Author + information
- Received February 18, 2009
- Revision received April 7, 2009
- Accepted May 10, 2009
- Published online September 1, 2009.
- Katharine M. Brauch, MS⁎,
- Margaret L. Karst, BA⁎,
- Kathleen J. Herron, BA⁎,
- Mariza de Andrade, PhD§,
- Patricia A. Pellikka, MD†,
- Richard J. Rodeheffer, MD†,
- Virginia V. Michels, MD∥ and
- Timothy M. Olson, MD⁎,†,‡,⁎ ()
- ↵⁎Reprint requests and correspondence:
Dr. Timothy M. Olson, Mayo Clinic, Stabile 5, 200 First Street Southwest, Rochester, Minnesota 55905
Objectives We sought to identify a novel gene for dilated cardiomyopathy (DCM).
Background DCM is a heritable, genetically heterogeneous disorder that remains idiopathic in the majority of patients. Familial cases provide an opportunity to discover unsuspected molecular bases of DCM, enabling pre-clinical risk detection.
Methods Two large families with autosomal-dominant DCM were studied. Genome-wide linkage analysis was used to identify a disease locus, followed by fine mapping and positional candidate gene sequencing. Mutation scanning was then performed in 278 unrelated subjects with idiopathic DCM, prospectively identified at the Mayo Clinic.
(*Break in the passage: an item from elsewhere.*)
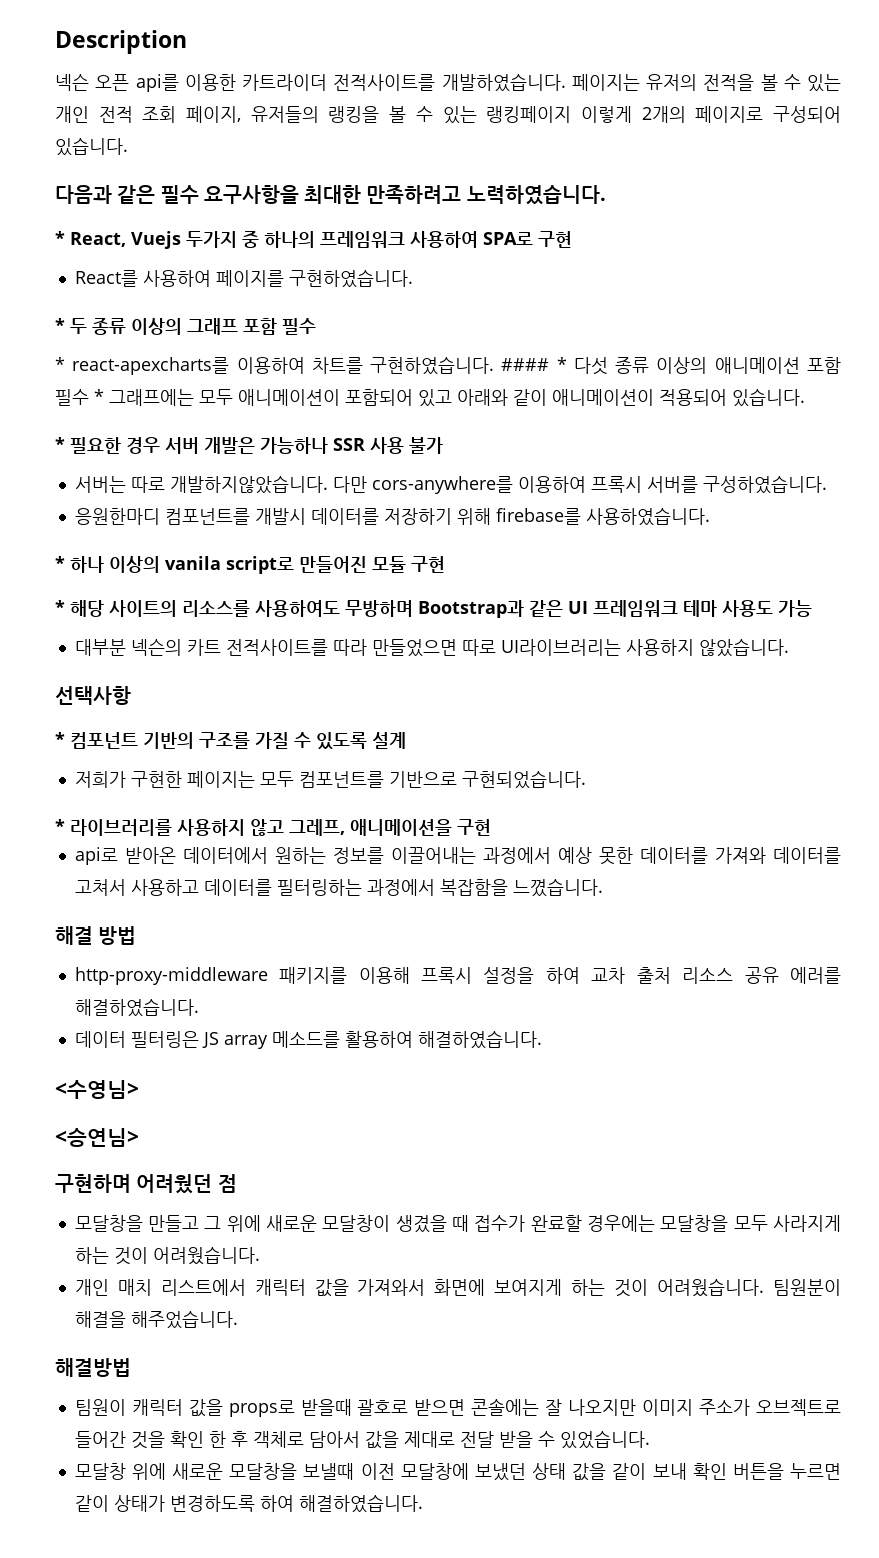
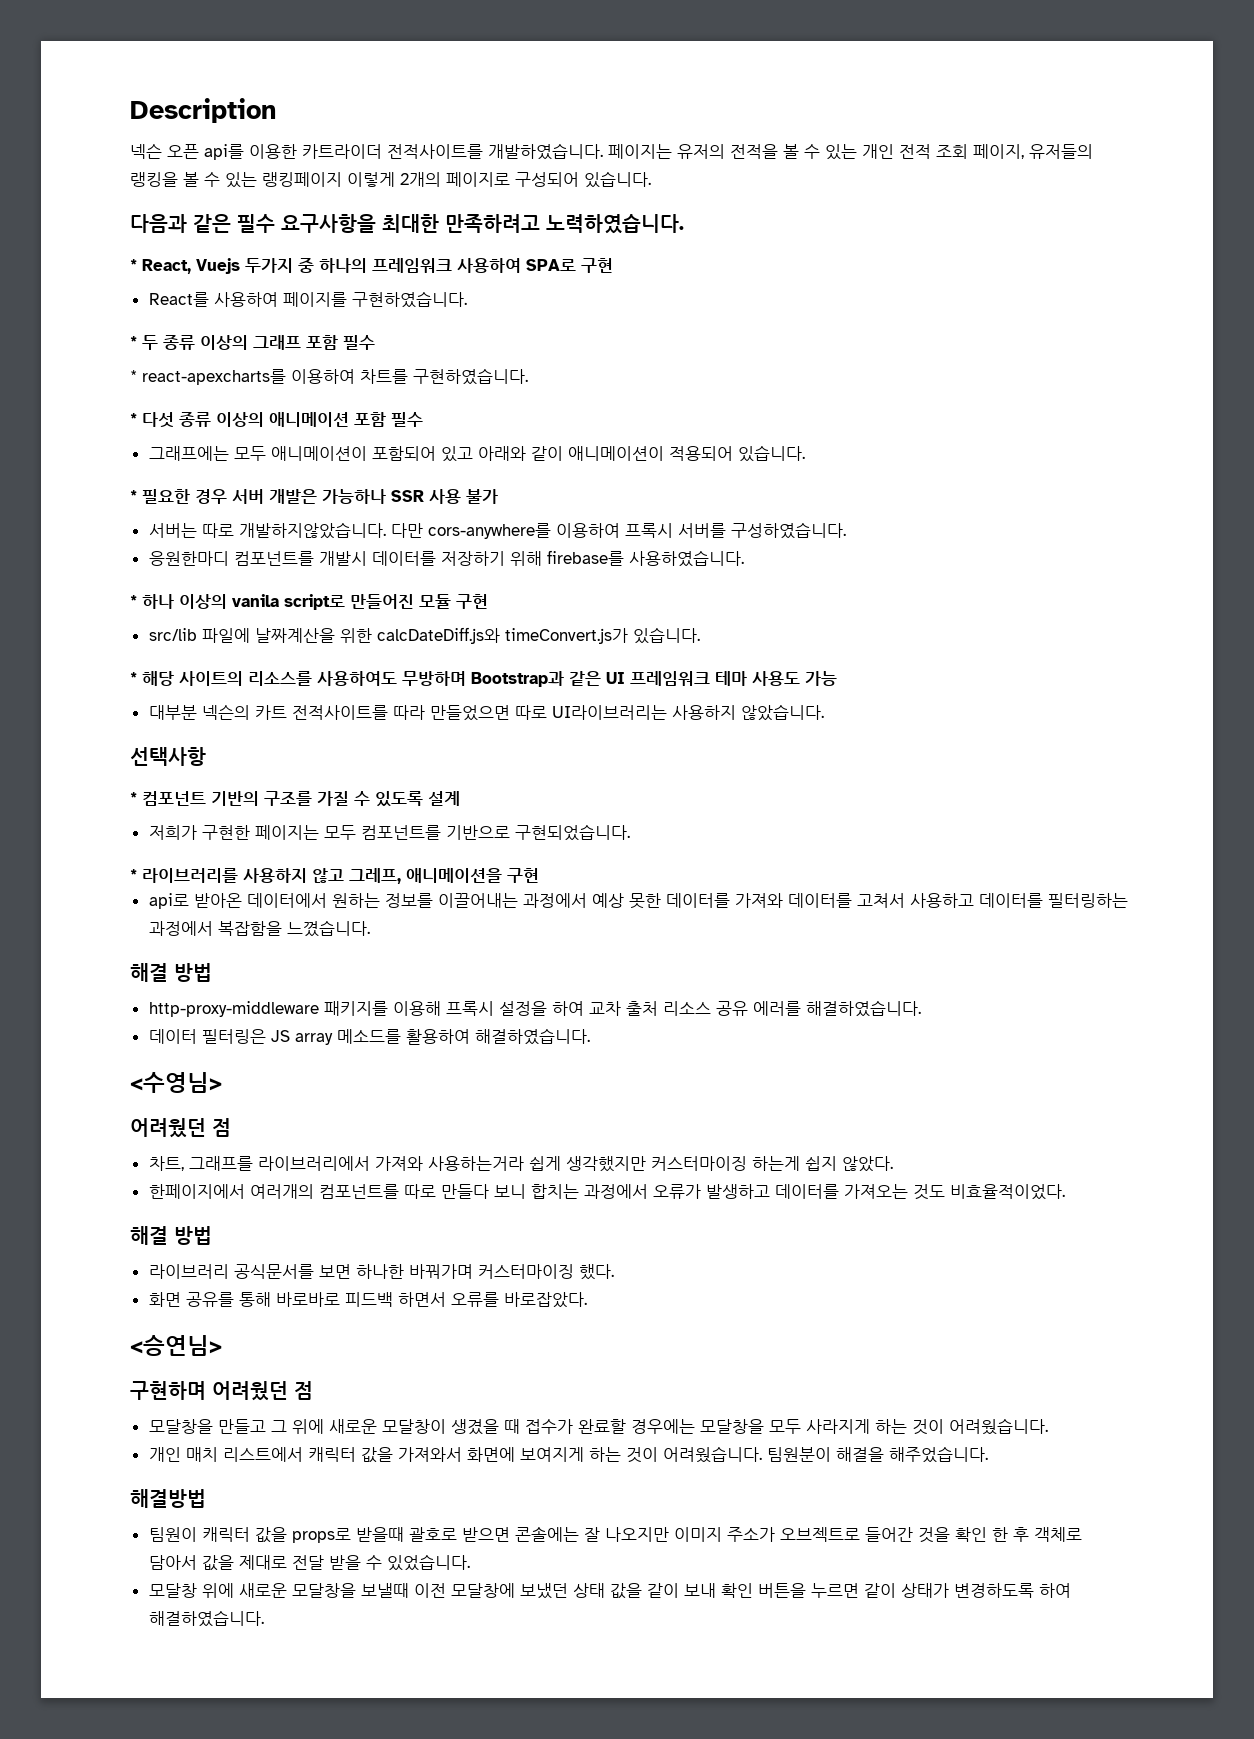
[501,358,550,371] #### -> (528, 376) //
[94,389,104,403] * -> (423, 419) //
(445, 564) none -> [148,627,700,644] // src/lib 파일에 날짜계산을 위한 calcDateDiff.js와 timeConvert.js가 있습니다.
(139, 1089) none -> [130,1118,231,1138] [148,1156,893,1172] [148,1184,1065,1200] [130,1226,212,1245] [148,1264,614,1280] [148,1292,587,1308] // 어려웠던 점 // 차트, 그래프를 라이브러리에서 가져와 사용하는거라 쉽게 생각했지만 커스터마이징 하는게 쉽지 않았다. // 한페이지에서 여러개의 컴포넌트를 따로 만들다 보니 합치는 과정에서 오류가 발생하고 데이터를 가져오는 것도 비효율적이었다. // 해결 방법 // 라이브러리 공식문서를 보면 하나한 바꿔가며 커스터마이징 했다. // 화면 공유를 통해 바로바로 피드백 하면서 오류를 바로잡았다.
Results Overlapping loci for DCM were independently mapped to chromosome 10q25-q26. Deoxyribonucleic acid sequencing of affected individuals in each family revealed distinct heterozygous missense mutations in exon 9 of RBM20, encoding ribonucleic acid (RNA) binding motif protein 20. Comprehensive coding sequence analyses identified missense mutations clustered within this same exon in 6 additional DCM families. Mutations segregated with DCM (peak composite logarithm of the odds score >11.49), were absent in 480 control samples, and altered residues within a highly conserved arginine/serine (RS)-rich region. Expression of RBM20 messenger RNA was confirmed in human heart tissue.
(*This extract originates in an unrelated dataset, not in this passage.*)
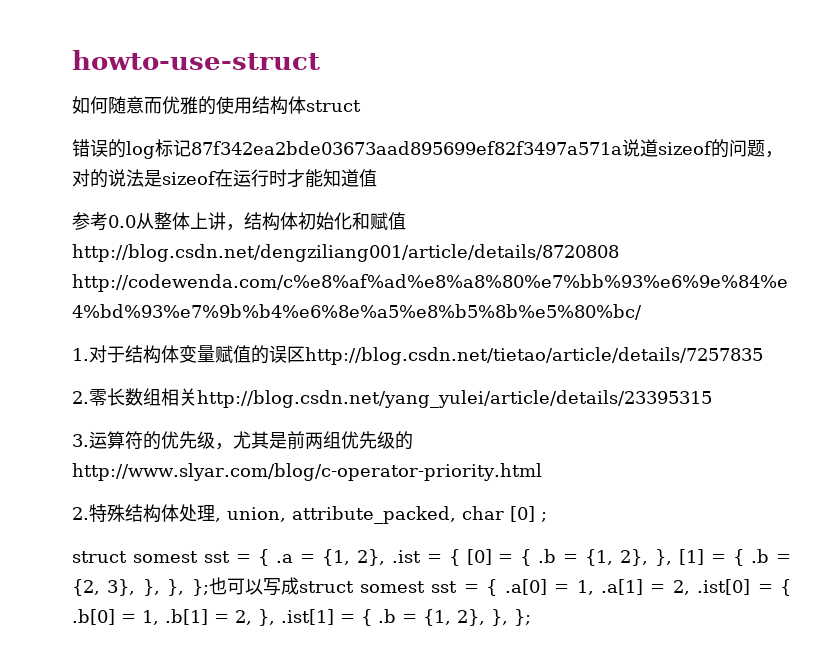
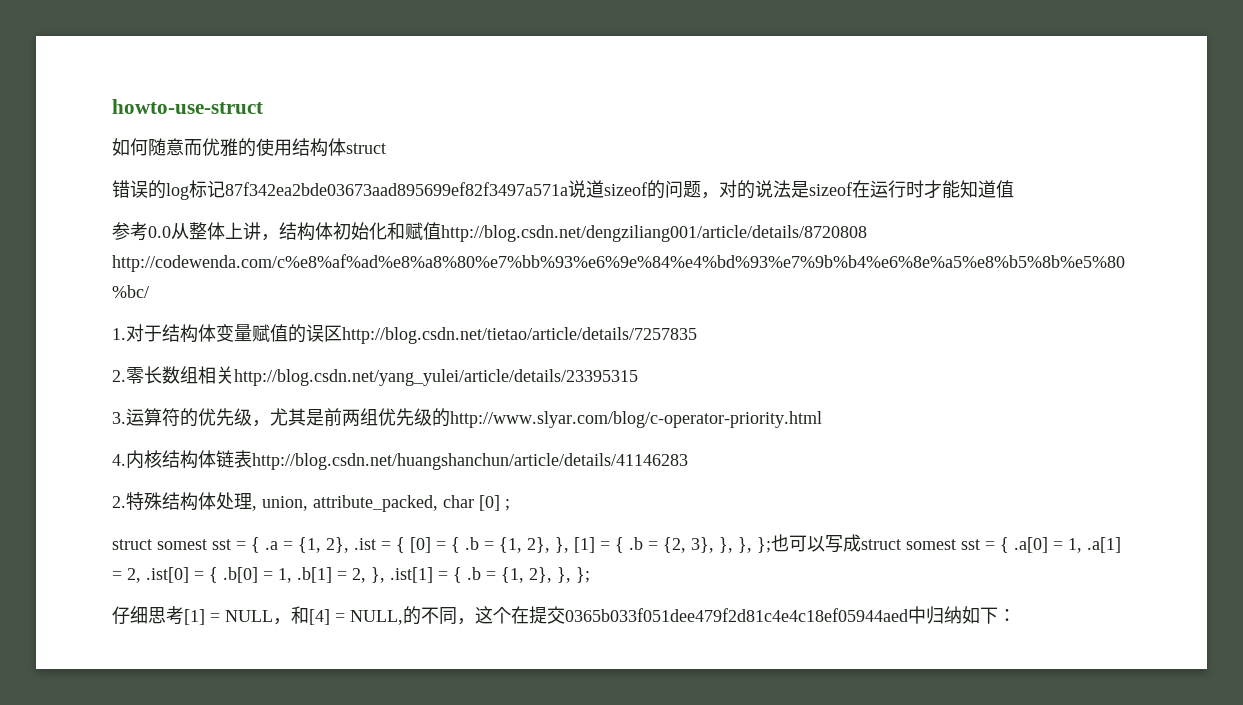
(542, 472) none -> [112,450,688,470] // 4.内核结构体链表http://blog.csdn.net/huangshanchun/article/details/41146283
(531, 617) none -> [112,606,1016,625] // 仔细思考[1] = NULL，和[4] = NULL,的不同，这个在提交0365b033f051dee479f2d81c4e4c18ef05944aed中归纳如下：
Conclusions Our findings establish RBM20as a DCM gene and reveal a mutation hotspot in the RS domain. RBM20is preferentially expressed in the heart and encodes motifs prototypical of spliceosome proteins that regulate alternative pre-messenger RNA splicing, thus implicating a functionally distinct gene in human cardiomyopathy. RBM20mutations are associated with young age at diagnosis, end-stage heart failure, and high mortality.
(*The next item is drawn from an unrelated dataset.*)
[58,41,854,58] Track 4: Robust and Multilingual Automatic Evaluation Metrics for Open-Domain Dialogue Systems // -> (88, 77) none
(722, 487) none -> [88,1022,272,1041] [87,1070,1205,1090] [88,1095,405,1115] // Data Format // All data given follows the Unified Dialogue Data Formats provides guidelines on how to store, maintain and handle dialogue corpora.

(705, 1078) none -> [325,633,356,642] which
Prevention of heart failure has been a major public health focus, founded on knowledge of pathogenic mechanisms and modifiable risk factors for hypertension and coronary artery disease (1). Heart failure remains an idiopathic condition, however, in 50% of adults (2) and 66% of children (3) referred to cardiologists, and end-stage idiopathic dilated cardiomyopathy (DCM) is the most common indication for cardiac transplantation (4,5). Indeed, onset of heart failure symptoms in DCM typically portends advanced myocardial disease and risk for sudden death (6) after years to decades of clinically silent but insidiously progressive myopathy. Even in children, this inherent delay in diagnosis and treatment of DCM accounts for 10-year transplantation-free survival of only 42% (3). Improved prediction, treatment, and prevention of DCM will require discovery of pre-clinical biomarkers, better tools for risk-stratification, and the molecular and cellular basis of disease to enable mechanism-based therapies (1).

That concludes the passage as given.